Entre em Contato
Pesquisa indica que desmame precoce pode causar predisposição para complicações gástricas

Estudo do Instituto de Ciências Biomédicas da USP feito em animais revela que parar de mamar mais cedo que o indicado pode acarretar mudanças permanentes no estômago, as quais aumentariam as chances de lesões no órgão.


01//07/2020

 

Cientistas do Instituto de Ciências Biomédicas da Universidade de São Paulo (ICB-USP) descobriram que o desmame precoce pode causar uma predisposição a doenças gástricas, de acordo com testes realizados em animais. A pesquisa foi coordenada pela professora Patrícia Gama, do Departamento de Biologia Celular e do Desenvolvimento, que trabalha com efeitos do desmame precoce no estômago e intestino há 31 anos.

 

Foram comparados dois grupos de ratos, um que mamou normalmente e outro que teve o leite materno substituído por outro tipo de alimento aos 15 dias de vida – o que equivale a menos de 4 meses em humanos. Os pesquisadores analisaram as células dos estômagos dos animais – as que produzem muco para proteger a superfície do estômago, as que produzem ácido e as responsáveis pela produção de pepsina, uma enzima importante para a digestão de proteínas.

 

Normalmente, o desmame ocorre entre 18 e 22 dias de vida do animal, e nesse momento os genes que regulam a diferenciação das células do estômago têm a expressão aumentada. “É o corpo preparando todos os seus genes para um organismo que passará a ter uma alimentação normal”, explica Gama. No entanto, no caso do grupo de desmame precoce, a expressão de um dos genes – ATP4B, que induz a produção do ácido no estômago – continuou alta mesmo nos adultos. “Observamos também o produto desse gene: nos 18 dias a proteína também aumentou, mas nos 60 dias isso não acontece mais.
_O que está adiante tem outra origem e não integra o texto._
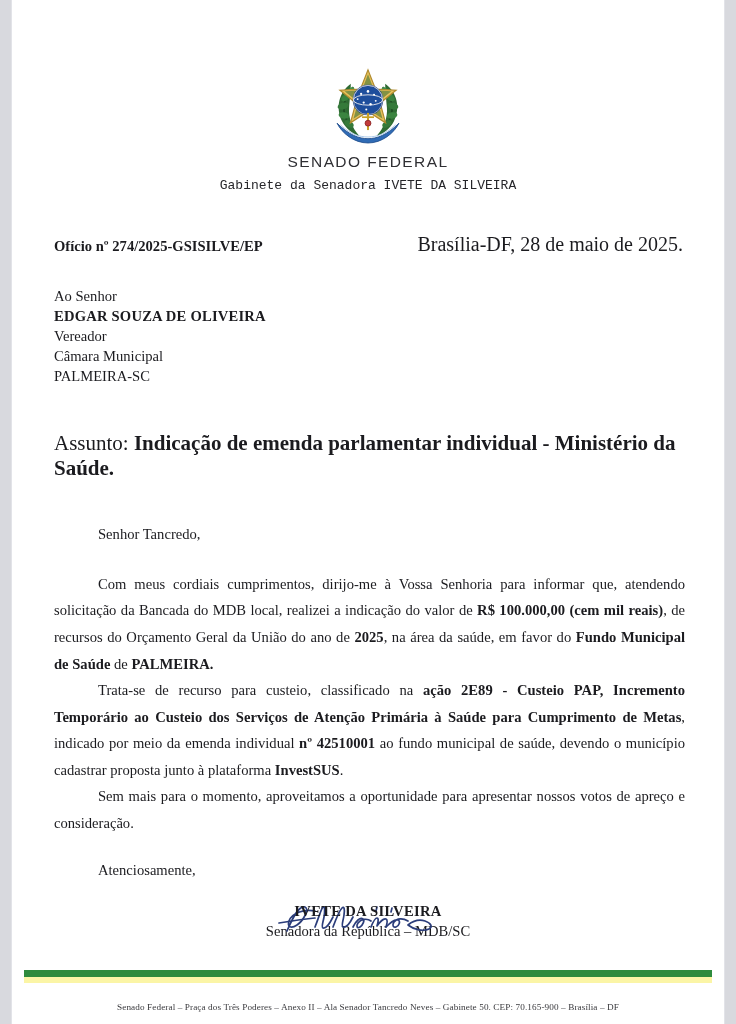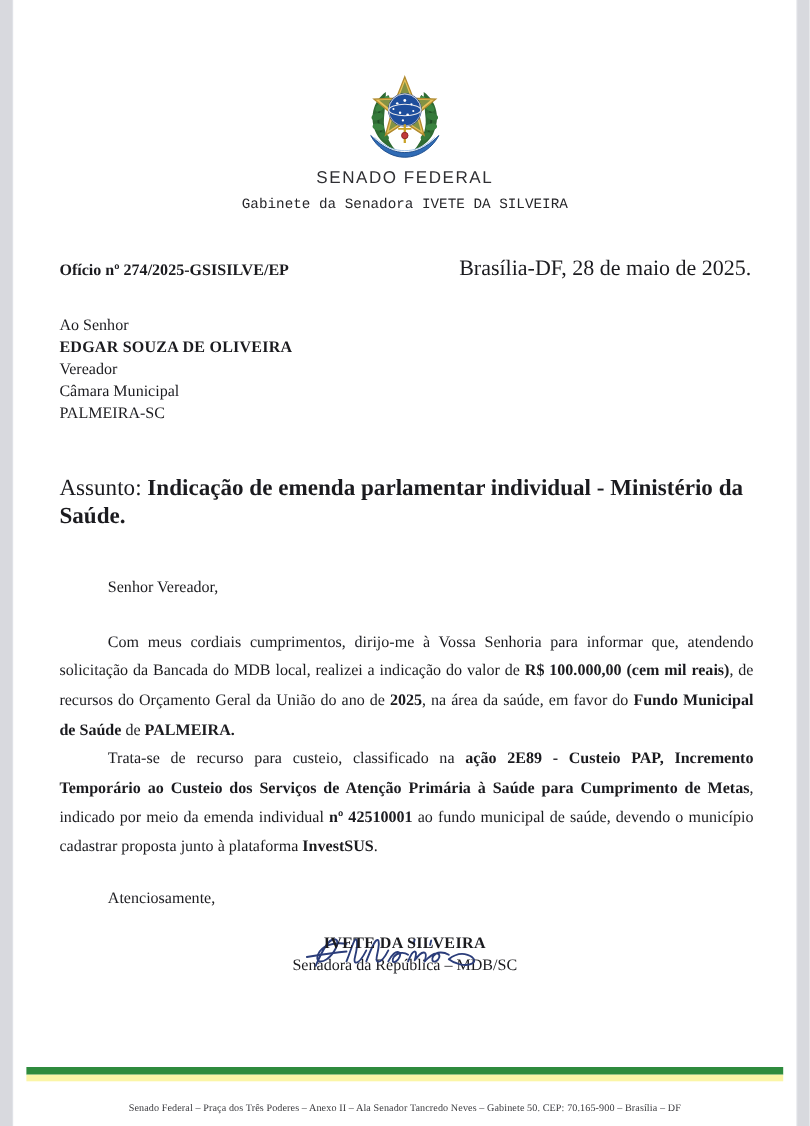--- a/index.html
+++ b/index.html
@@ -246,29 +246,30 @@
       <div>Vereador</div>
       <div>Câmara Municipal</div>
       <div>PALMEIRA-SC</div>
     </div>
 
     <div class="subject">
       <span>Assunto:</span>
       <b>Indicação de emenda parlamentar individual - Ministério da Saúde.</b>
     </div>
 
-    <div class="salutation">Senhor Vereador,</div>
+    <div class="salutation">Senhor Tancredo,</div>
 
     <div class="body-block">
       <p class="para">
         <span>Com meus cordiais cumprimentos, dirijo-me à Vossa Senhoria para informar que, atendendo solicitação da Bancada do MDB local, realizei a indicação do valor de </span><b>R$ 100.000,00 (cem mil reais)</b><span>, de recursos do Orçamento Geral da União do ano de </span><b>2025</b><span>, na área da saúde, em favor do </span><b>Fundo Municipal de Saúde</b><span> de </span><b>PALMEIRA.</b>
       </p>
       <p class="para">
         <span>Trata-se de recurso para custeio, classificado na </span><b>ação 2E89 - Custeio PAP, Incremento Temporário ao Custeio dos Serviços de Atenção Primária à Saúde para Cumprimento de Metas</b><span>, indicado por meio da emenda individual </span><b>nº 42510001</b><span> ao fundo municipal de saúde, devendo o município cadastrar proposta junto à plataforma </span><b>InvestSUS</b><span>.</span>
       </p>
+      <p class="para spaced-top">Sem mais para o momento, aproveitamos a oportunidade para apresentar nossos votos de apreço e consideração.</p>
     </div>
 
     <div class="closing">Atenciosamente,</div>
 
     <div class="signature-block">
       <svg class="sig-scribble" viewBox="0 0 210 44">
         <g fill="none" stroke="#2b3d7a" stroke-width="1.7" stroke-linecap="round" stroke-linejoin="round">
           <path d="M24 34 C30 20 36 8 42 10 C47 12 40 24 34 28 C28 32 24 30 26 24 C29 16 40 12 52 14"></path>
           <path d="M16 26 C28 24 40 22 52 21"></path>
           <path d="M52 30 C56 20 58 12 60 10 C62 9 62 14 61 20 C60 26 58 30 60 31 C63 32 67 26 70 20"></path>

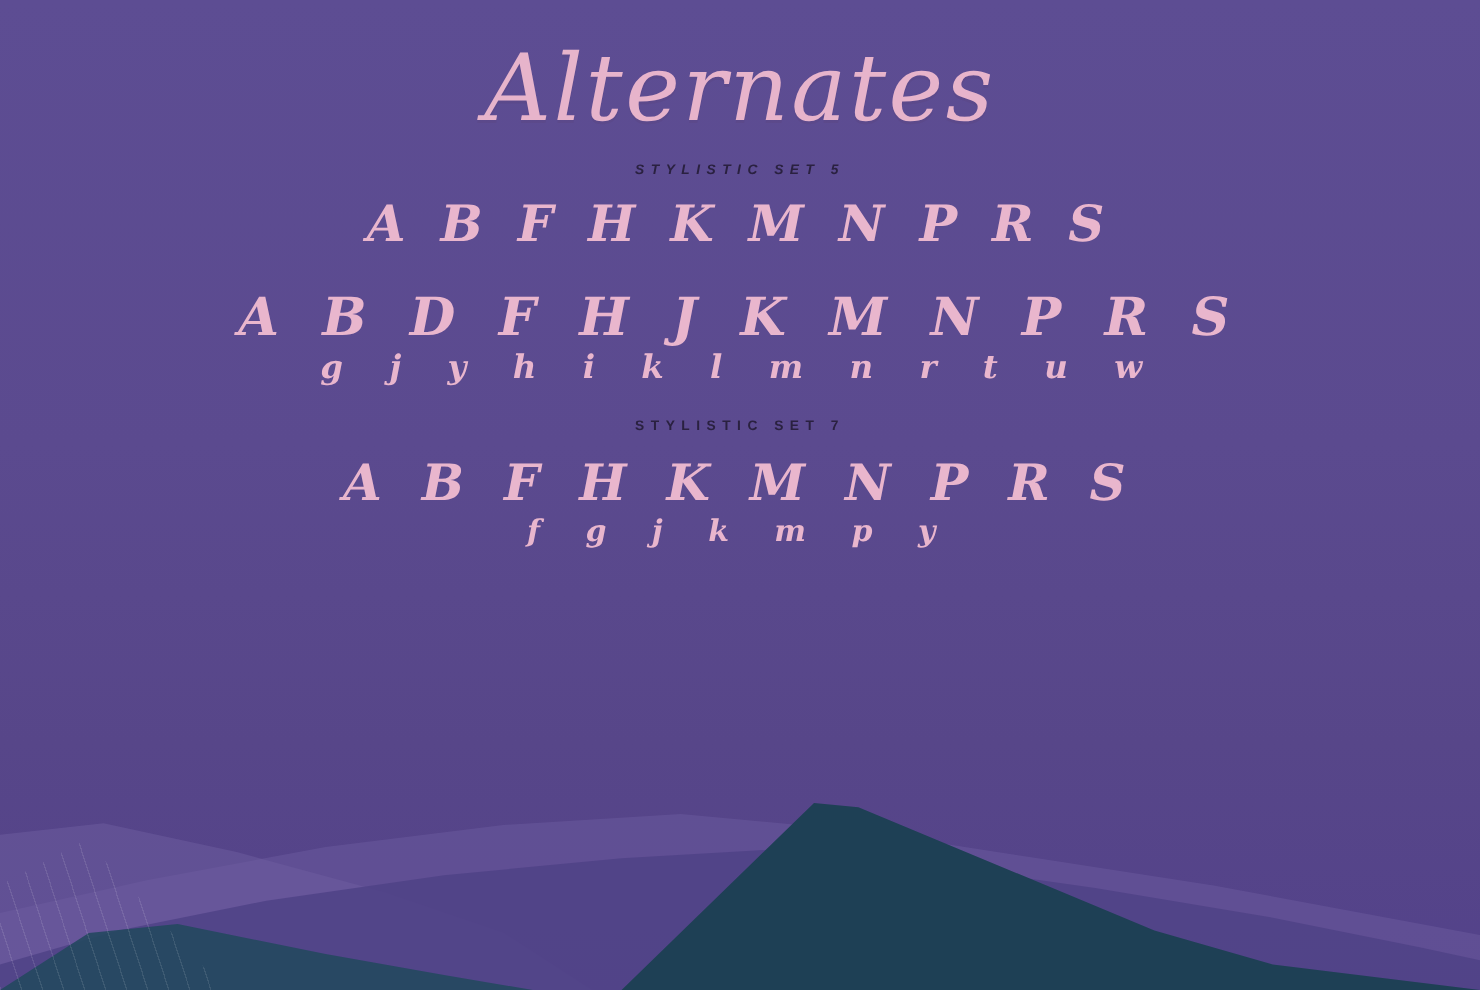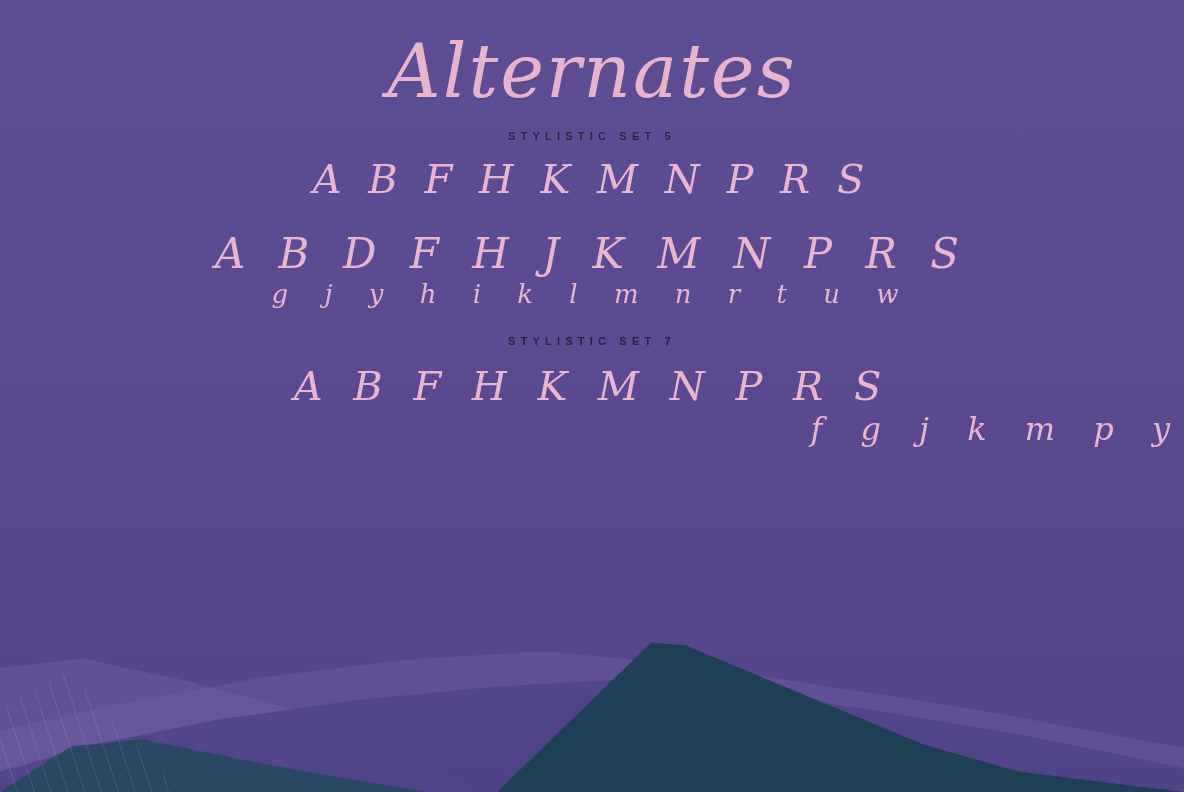--- a/index.html
+++ b/index.html
@@ -106,39 +106,39 @@
     font-weight: 700;
     letter-spacing: 5.2px;
     text-transform: uppercase;
     margin-bottom: 16px;
   }
 
   .glyph-row {
     color: #e9b6cd;
     font-family: "DejaVu Serif", serif;
     font-style: italic;
-    font-weight: 400;
+    font-weight: 700;
     line-height: 1.18;
     white-space: nowrap;
     letter-spacing: 7px;
   }
   .glyph-row.upper {
     font-size: 40px;
   }
   .glyph-row.lower {
     font-size: 36px;
     letter-spacing: 6px;
   }
   .glyph-row.set6-upper { font-size: 42px; letter-spacing: 10px; }
   .glyph-row.set6-lower { font-size: 26px; letter-spacing: 14px; }
   .glyph-row.set7-upper { font-size: 40px; letter-spacing: 9px; }
-  .glyph-row.set7-lower { font-size: 32px; letter-spacing: 14px; text-align: right; }
+  .glyph-row.set7-lower { font-size: 24px; letter-spacing: 14px; }
   .glyph-row.set8 { font-size: 32px; letter-spacing: 9px; }
 
-  .sec-5 .section-label { margin-bottom: 14px; }
+  .sec-5 .section-label { margin-bottom: 14px; font-style: italic; }
   .sec-8 { margin-top: 30px; }
 </style>
 </head>
 <body>
 
 <div id="poster">
 
   <div class="bg-layer dune-far"></div>
   <div class="bg-layer ridge-left"></div>
   <div class="bg-layer dune-mid"></div>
Ou seja, já existe algum mecanismo entre o gene e a proteína que faz com que a proteína se module”.

 

A expressão aumentada deste gene na vida adulta pode fazer com que o animal produza mais ácido que o normal em situações de estresse ou durante um quadro infeccioso no estômago. Isso poderia levar a ulcerações, o que já foi documentado em estudos antigos usados como referência no artigo. “Nós trabalhamos com esse modelo há muito tempo e nunca encontramos ulcerações. No entanto, em termos de ambiente, se esse animal for exposto a estresse ou a uma infecção como pela bactéria H. pylori, principal causadora das úlceras, é possível que ele desenvolva uma resposta exacerbada”, diz a pesquisadora.

 

Outra mudança foi encontrada no gene relacionado à produção de muco. Nos animais adultos que começaram a se alimentar mais cedo, a produção deste gene ficou menor do que o normal, o que pode significar uma menor proteção da parede do estômago. Também houve uma alteração no número de células produtoras de pepsina, as quais ficam em número maior desde a fase de filhote até a vida adulta. “O grande problema dessas células é que, em uma situação de lesão, elas podem dar origem a uma metaplasia, ou seja, um tumor. A nossa hipótese é que os animais que passaram pelo desmame precoce sejam mais suscetíveis a esse quadro”.

 

Para aprofundar essas descobertas, o próximo passo será analisar como os modelos animais desmamados precocemente respondem a um estímulo, a uma lesão na mucosa gástrica. “Também pretendemos correlacionar os dados epidemiológicos e buscar um marcador para detectar nas crianças e nos adultos que tipo de mudança eles podem ter no trato gastrointestinal por conta do desmame precoce”.

 

A pesquisadora Patrícia Gama chama atenção para a questão da amamentação e lembra que seis meses é o tempo mínimo recomendado de alimentação com leite materno ou fórmula, podendo se estender até os dois anos de idade. “A discussão é muito voltada para a função imunológica, mas na verdade o leite é a fonte de todas as moléculas que o bebê precisa para crescer bem e desempenhar várias outras funções do organismo”.